Лю-синь был сыном китайца и японки. Свое родовое происхождение полукровки он ощущал всегда: и в военном колледже, и на офицерской службе. Даже в отношении к себе старших командиров он словно угадывал их мысли о его второсортности в сравнении с ними – выходцами из родовитых семейств, чьи предки еще начинали свой путь в священном служении императору… Все это накладывало отпечаток на внутренний мир Лю-синя. Некоторые вещи, происходящие вокруг него, он воспринимал, в отличие от своих сослуживцев, в несколько ином смысле. Глубоко в душе он понимал и, наверное, даже был в том уверен, что едва ли смогут усилия японского десанта в революционную Россию что-либо изменить здесь коренным образом. Он понимал, что те, против которого направлены штыки его солдат, имеют такие же твердые и святые убеждения, собственную правоту в своих действиях, что и сами интервенты, приплывшие сюда из-за моря.
С детства у Лю-синя были самые теплые представления о русских. Дедушка по матери многие годы мыл золото здесь, в России. Его ногами исхожены многие старательские тропы, ведущие от Аргуни в глубь забайкальских дебрей. Дедушка рассказывал, что однажды такой же старатель-русский буквально спас его от неминуемой гибели от разъяренного медведя-шатуна, поднятого из берлоги раньше времени кем-то из охотников. У дедушки кроме «пальмы» – привязанного к березовой палке длинного и острого ножа – ничего в тот момент не оказалось, а пришедший на выручку русский имел какую-никакую, но «бердану». Меткий выстрел из ружья сразил шатуна, тем самым продлив жизнь китайца еще на много лет. В другой раз русские спасли молодого дедушку, который не умел плавать, во время переправы через своенравную, коварную течением, Аргунь. Хлипкий, наскоро связанный тальником, плот развалился на самой середине реки. На счастье, ниже по течению плыла лодка с русскими рыбаками. Они и сумели вовремя выловить из холодной воды и дедушку, и двоих его спутников-старателей, спешивших на другую сторону…
Воспоминания дедушки, с большим теплом и благодарностью говорившем о бородатых мужиках из Забайкалья, наложили свой отпечаток в сознании Лю-синя.
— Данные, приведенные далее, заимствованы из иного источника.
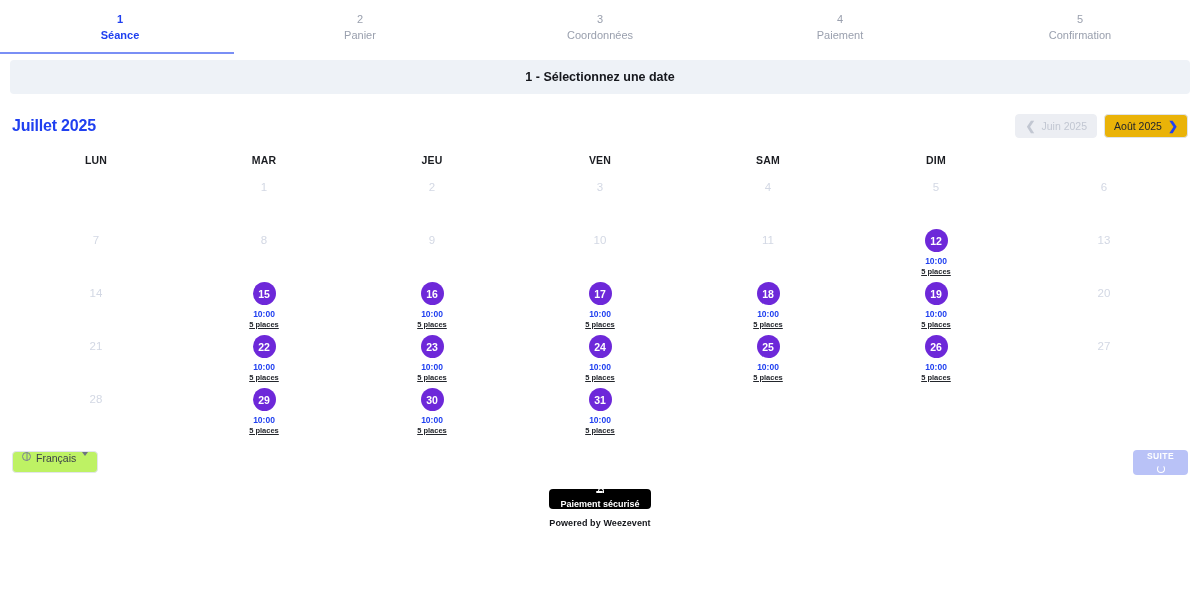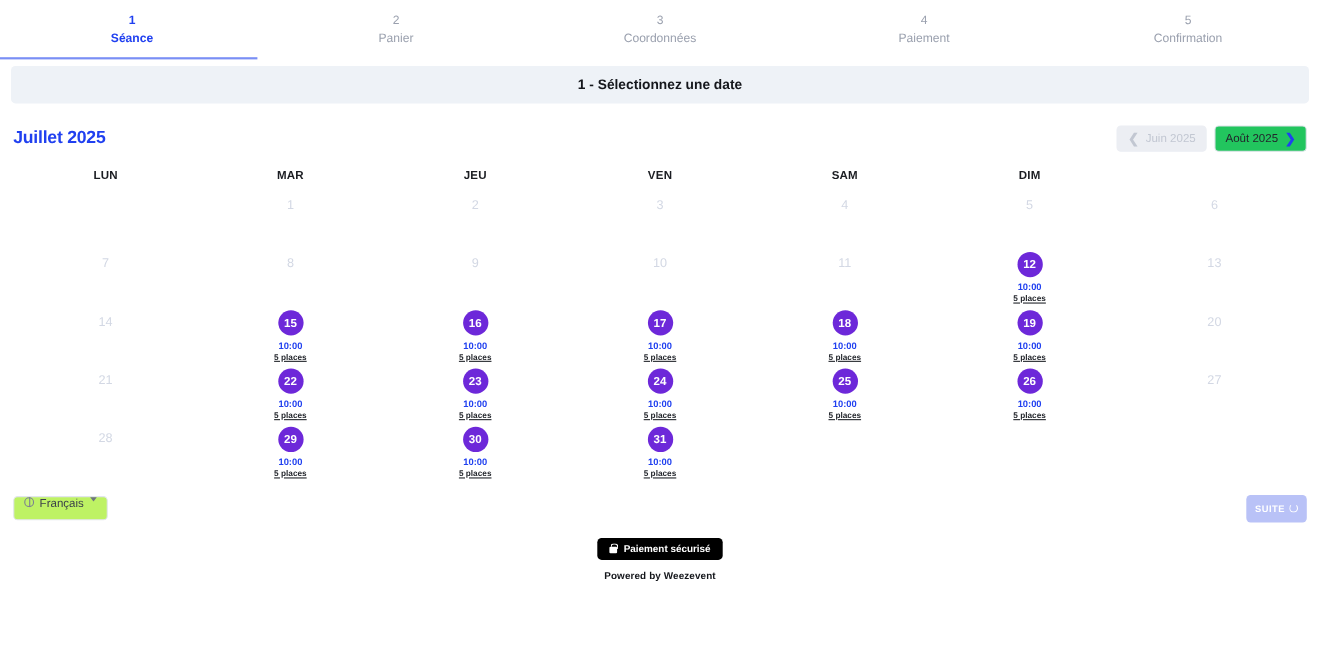--- a/index.html
+++ b/index.html
@@ -89,7 +89,7 @@
     display: flex;
     align-items: center;
     gap: 6px;
-    background: #22c55e;
+    background: #eab308;
     border: 1px solid #dfe3ea;
     color: #23262c;
     white-space: nowrap;

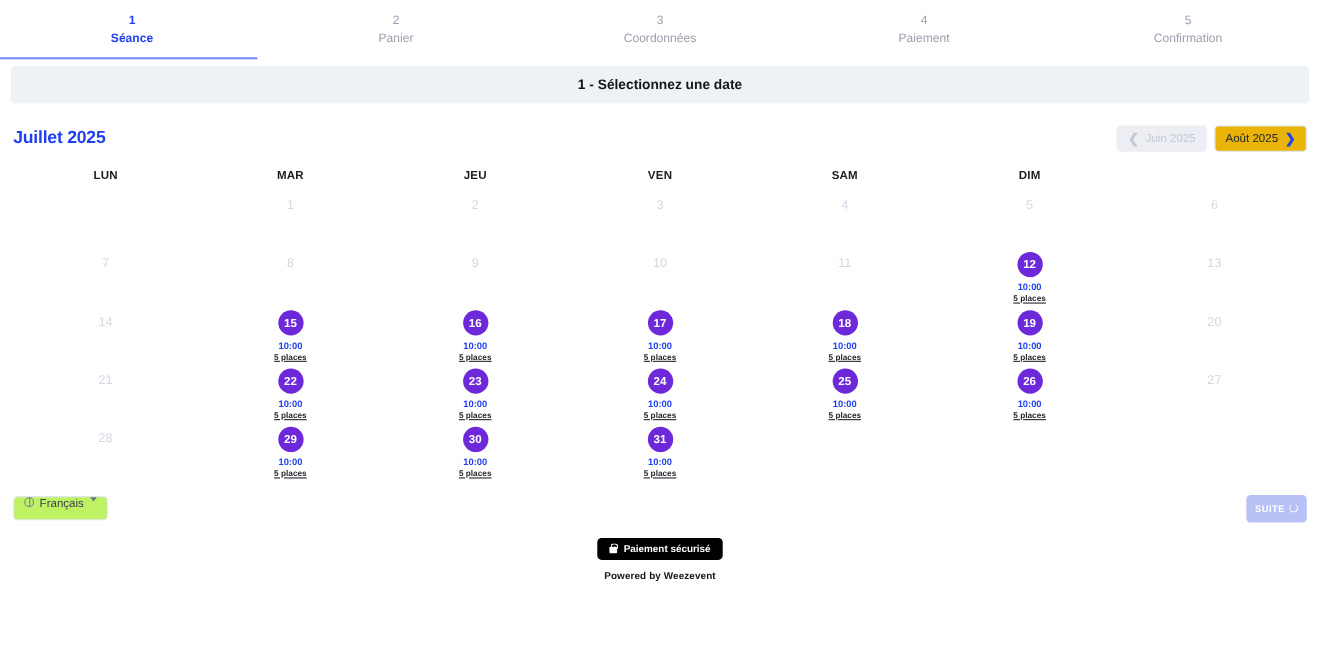--- a/index.html
+++ b/index.html
@@ -210,6 +210,7 @@
     align-items: center;
     justify-content: center;
     gap: 4px;
+    flex-direction: column;
   }
   .spinner {
     width: 8px; height: 8px;

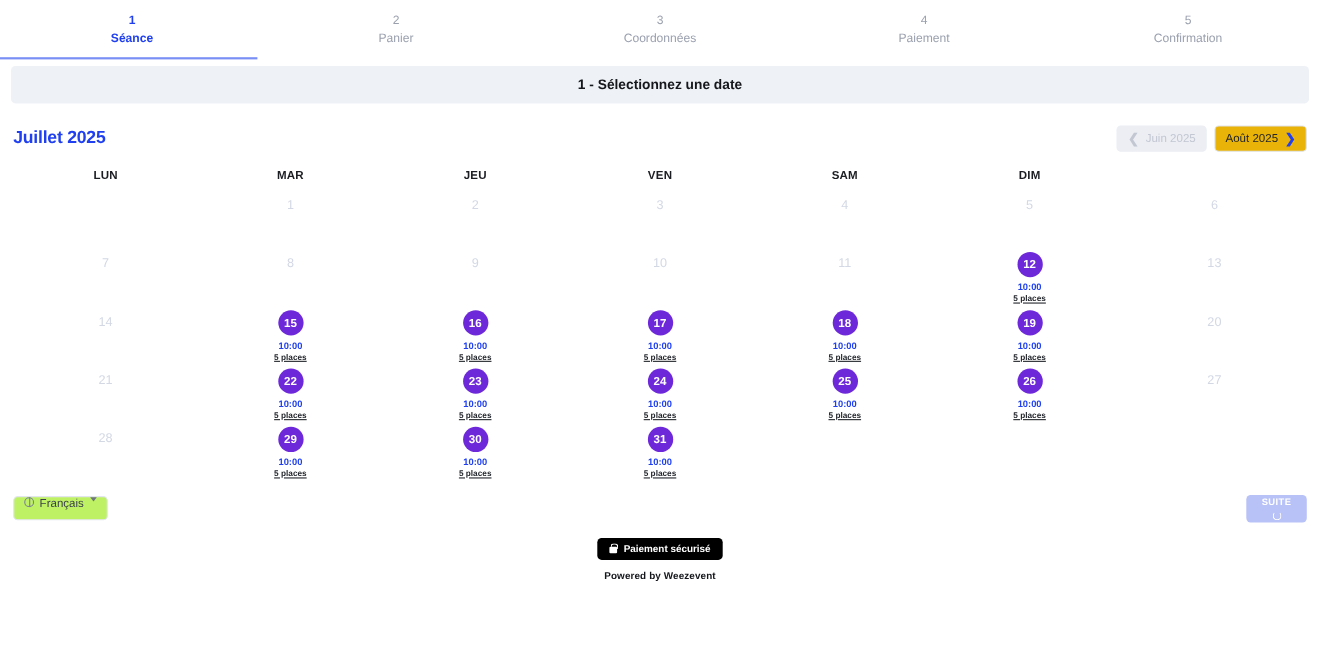--- a/index.html
+++ b/index.html
@@ -239,6 +239,7 @@
     gap: 6px;
     font-size: 9px;
     font-weight: 700;
+    flex-direction: column;
   }
   .lock {
     width: 7px; height: 6px;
И видя теперь, с каким остервенением эти русские мужики сегодня бьются друг с другом, забросив мирные домашние дела, порой начинал недоумевать: как же так? Свои воюют со своими? Даже будучи в родственных отношениях? Брат с братом? Хотя и понимал, что подобное, пожалуй, неизбежно в условиях сегодняшней реальности, когда общество поделено на богатых и бедных… Каждая революция – авантюра. Это раскручивание в неизвестность. Бандиты превращаются в большевиков, налетчики – в героев-революционеров.
* * *
…Мощный холодный водный поток подхватил и понес дедку Кузю и Спиридона, скрывая за скальные выступы из крепчайшего гранита, тем самым спасая от преследования.
Японцы открыли стрельбу – кто с колена, кто с плеча, но все уже было бесполезно. Быстрое холодное течение стремительно уносило смельчаков. В шею дедки Кузи будто шмель ударил, пронзительно с болью вонзаясь ядовитым жалом. Сверху накрыло волной. Опустившись под воду, старик оттолкнулся, что есть сил, ичигами от твердого галечного дна и еще в сознании вынырнул наверх. Ударило прощально по глазам лучистое солнце.